Postgres pods themselves, managed by pgctld which owns the local Postgres process and MultiPooler. One pooler per Postgres instance.
Deploying on EKS
The EKS getting started guide published today covers prerequisites, zone labels, storage, S3 backup identity, and the full cluster manifest. The short version of what you need is a kubeconfig pointed at an EKS cluster with the operator installed and a manifest that looks roughly like this:
apiVersion: multigres.com/v1alpha1
kind: MultigresCluster
metadata:
name: <CLUSTER_NAME> # e.g. demo-multi-az
namespace: <NAMESPACE> # e.g. eks-demo
annotations:
multigres.com/project-ref: <PROJECT_REF> # e.g. proj-release-v01-demo
spec:
pvcDeletionPolicy:
whenDeleted: Delete
whenScaled: Delete
durabilityPolicy: AT_LEAST_2
templateDefaults:
coreTemplate: eks-smallest
cellTemplate: eks-smallest
shardTemplate: eks-smallest
postgresPasswordSecretRef:
name: <PASSWORD_SECRET_NAME> # e.g. multigres-admin-password
key: password
backup:
type: filesystem
filesystem:
path: /backups
storage:
size: 10Gi
images:
imagePullPolicy: Always
# Same Multigres runtime image used by all Multigres components.
multiadmin: <ECR_REGISTRY>/multigres:<IMAGE_TAG>
multigateway: <ECR_REGISTRY>/multigres:<IMAGE_TAG>
multiorch: <ECR_REGISTRY>/multigres:<IMAGE_TAG>
multipooler: <ECR_REGISTRY>/multigres:<IMAGE_TAG>
# pgctld/Postgres image.
postgres: <ECR_REGISTRY>/pgctld:<IMAGE_TAG>
# Web UI image.
multiadminWeb: ghcr.io/multigres/multiadmin-web:<MULTIADMIN_WEB_TAG>
cells:
- name: <CELL_NAME_A> # e.g. zone-a
zoneId: <ZONE_ID_A> # e.g. use1-az1
- name: <CELL_NAME_B> # e.g. zone-b
zoneId: <ZONE_ID_B> # e.g. use1-az2
- name: <CELL_NAME_C> # e.g. zone-d
zoneId: <ZONE_ID_C> # e.g. use1-az6
databases:
- name: postgres
default: true
backup:
type: s3
s3:
bucket: <S3_BUCKET> # e.g. multigres-backups-dev-242108887234
region: <AWS_REGION> # e.g. us-east-1
keyPrefix: <S3_KEY_PREFIX> # e.g. eks-demo-demo-multi-az-v0.1/
serviceAccountName: <BACKUP_SERVICE_ACCOUNT> # e.g. multigres-backup
tablegroups:
- name: default
default: true
shards:
- name: 0-inf
spec:
pools:
default:
replicasPerCell: <REPLICAS_PER_CELL> # e.g. 1
storage: {}
multipooler:
resources: {}
postgres:
resources: {}
multiorch:
resources: {}
Three cells, each mapped to a real AWS availability zone. AT_LEAST_2 durability means every committed write is acknowledged by one standby (one primary and one standby). The operator infers everything else from the templates — resource limits, gateway configuration, topo server sizing — and builds the full topology.
kubectl apply -f demo-multi-az.yaml and then kubectl get pods -w.

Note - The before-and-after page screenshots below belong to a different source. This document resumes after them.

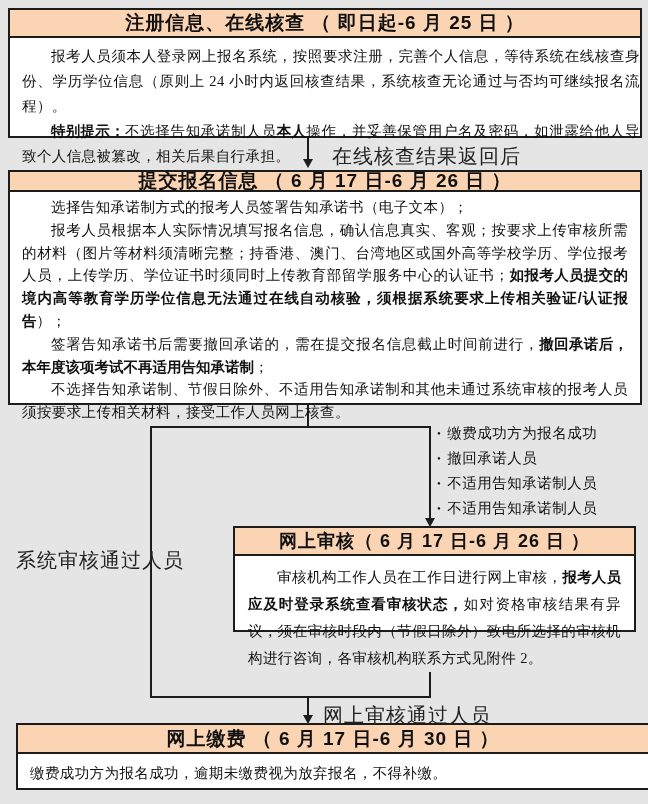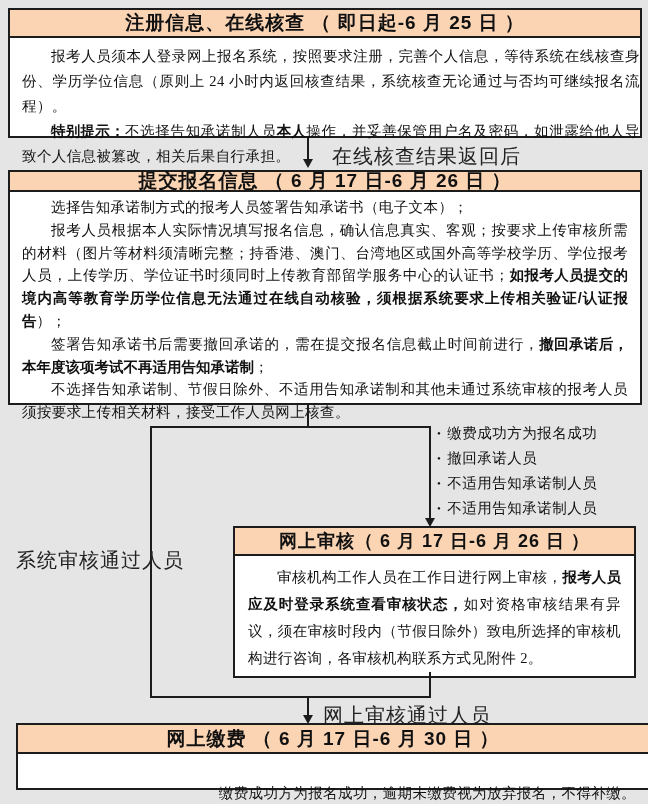--- a/index.html
+++ b/index.html
@@ -33,21 +33,21 @@
     text-align:justify;
     font-size:14.5px;
     letter-spacing:0.4px;
   }
   .para{margin:0;text-indent:2em;}
   .para .b{font-weight:700;font-family:"Liberation Sans", sans-serif;letter-spacing:0;}
   .step1-body{padding:6px 0 0 12px;line-height:25px;}
   .step2-body{padding:4px 12px 0 12px;line-height:22.8px;}
   .step3-body{padding:8px 13px 0 13px;line-height:27px;}
   .step4-body{padding:7px 12px 0 12px;line-height:24px;}
-  .step4-body .para{text-indent:0;text-align:right;margin-top:20px;}
+  .step4-body .para{text-indent:0;text-align:left;}
   .vline,.hline{position:absolute;background:#1c1c1c;}
   .vline{width:2px;}
   .hline{height:2px;}
   .arrow-down{
     position:absolute;width:0;height:0;
     border-left:5px solid transparent;
     border-right:5px solid transparent;
     border-top:9px solid #1c1c1c;
   }
   .edge-label{
@@ -117,21 +117,21 @@
         <span>不适用告知承诺制人员</span>
       </div>
       <div class="bullet-item">
         <span class="dot">•</span>
         <span>不适用告知承诺制人员</span>
       </div>
     </div>
 
   <div class="edge-label" style="left:16px;top:547px;">系统审核通过人员</div>
 
-  <div class="box" style="left:233px;top:526px;width:403px;height:152px;">
+  <div class="box" style="left:233px;top:526px;width:403px;height:106px;">
     <div class="box-header" style="height:28px;font-size:18px;">
       <span>网上审核（ 6 月 17 日-6 月 26 日 ）</span>
     </div>
     <div class="box-body step3-body">
         <p class="para"><span>审核机构工作人员在工作日进行网上审核，</span><span class="b">报考人员应及时登录系统查看审核状态，</span><span>如对资格审核结果有异议，须在审核时段内（节假日除外）致电所选择的审核机构进行咨询，各审核机构联系方式见附件 2。</span></p>
       </div>
   </div>
 
   <div class="vline" style="left:429px;top:672px;height:26px;"></div>
   <div class="hline" style="left:150px;top:696px;width:281px;"></div>

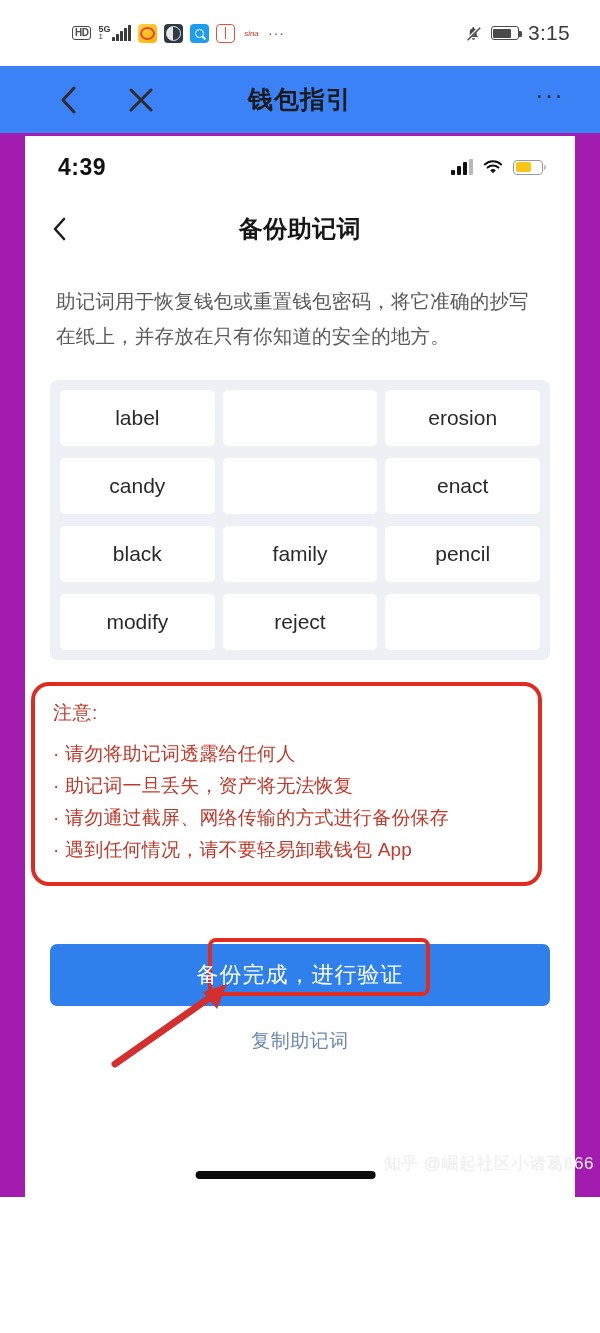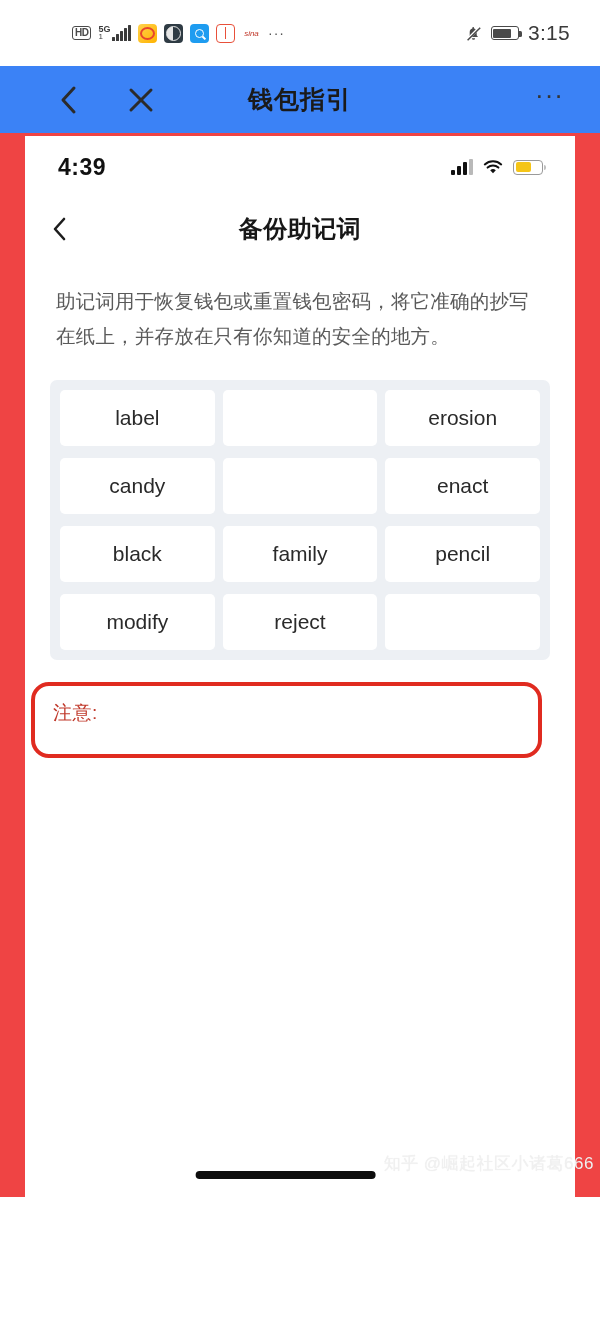--- a/index.html
+++ b/index.html
@@ -117,21 +117,21 @@
   }
   .nav-more {
     margin-left:auto; color:#333; font-size:26px; line-height:12px;
     letter-spacing:1px; padding-bottom:10px;
   }
 
   
   .shot-wrap {
     position:relative;
     height:1064px;
-    background:#ef4444;
+    background:#a21caf;
   }
   .shot {
     position:absolute;
     left:25px; right:25px; top:3px; bottom:0;
     background:#fff;
     overflow:hidden;
   }
 
   .inner-statusbar {
     height:62px; display:flex; align-items:center;
@@ -363,19 +363,36 @@
       <div class="word-cell">black</div>
       <div class="word-cell">family</div>
       <div class="word-cell">pencil</div>
       <div class="word-cell">modify</div>
       <div class="word-cell">reject</div>
       <div class="word-cell"></div>
     </div>
 
     <div class="warn-box">
       <div class="warn-title">注意:</div>
-    </div>
-
+      <ul class="warn-list">
+        <li>请勿将助记词透露给任何人</li>
+        <li>助记词一旦丢失，资产将无法恢复</li>
+        <li>请勿通过截屏、网络传输的方式进行备份保存</li>
+        <li>遇到任何情况，请不要轻易卸载钱包 App</li>
+      </ul>
+    </div>
+
+    <div class="btn-area">
+      <div class="primary-btn">
+        <span>备份完成，进行验证</span>
+        <div class="btn-highlight"></div>
+      </div>
+      <svg class="arrow-svg" width="150" height="110" viewBox="0 0 150 110">
+        <line x1="20" y1="100" x2="120" y2="30" stroke="#d32f2f" stroke-width="7" stroke-linecap="round"></line>
+        <polygon points="132,20 108,28 122,45" fill="#d32f2f"></polygon>
+      </svg>
+      <div class="copy-link">复制助记词</div>
+    </div>
 
     <div class="home-indicator"></div>
   </div>
   <div class="watermark">知乎 @崛起社区小诸葛666</div>
 </div>
 
 </body></html>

Within a minute you have a global topo server, MultiAdmin, MultiGateway, MultiOrch across three zones, and Postgres pool pods across three zones.
Apply the YAML
kubectl apply -f demo-multi-az.yaml
Watch the pods come up:
kubectl get pods -w
You should eventually see pods for global topo, multiadmin, multigateway, multiorch, and three poolers.
Verify the cluster
Check the Multigres resources:
kubectl get multigresclusters
kubectl get shards
Check the pods:
kubectl get pods
Scaling
Scaling replicas is a spec change on the MultigresCluster. Child resources are owned by the operator and reconciled back to the desired state if edited directly. To add a replica per cell:
kubectl patch multigrescluster demo-multi-az \
--type=json \
-p='[{"op":"replace","path":"/spec/databases/0/tablegroups/0/shards/0/spec/pools/default/replicasPerCell","value":2}]'
The operator provisions new standby pods across all three zones simultaneously. Scale back down by patching the value to 1. The operator drains standbys out of the replication set before terminating their pods.
Scaling down
kubectl patch multigrescluster demo-multi-az -n eks-demo --type=json -p \
'[{"op":"replace","path":"/spec/databases/0/tablegroups/0/shards/0/spec/pools/default/replicasPerCell","value":1}]'
Connecting
Applications inside the cluster connect through the MultiGateway service:
postgresql://postgres:<password>@demo-multi-az-multigateway:5432/postgres
The gateway speaks standard Postgres wire protocol. The gateway routes writes to the primary's pooler and, if the application opts in, routes reads to replicas.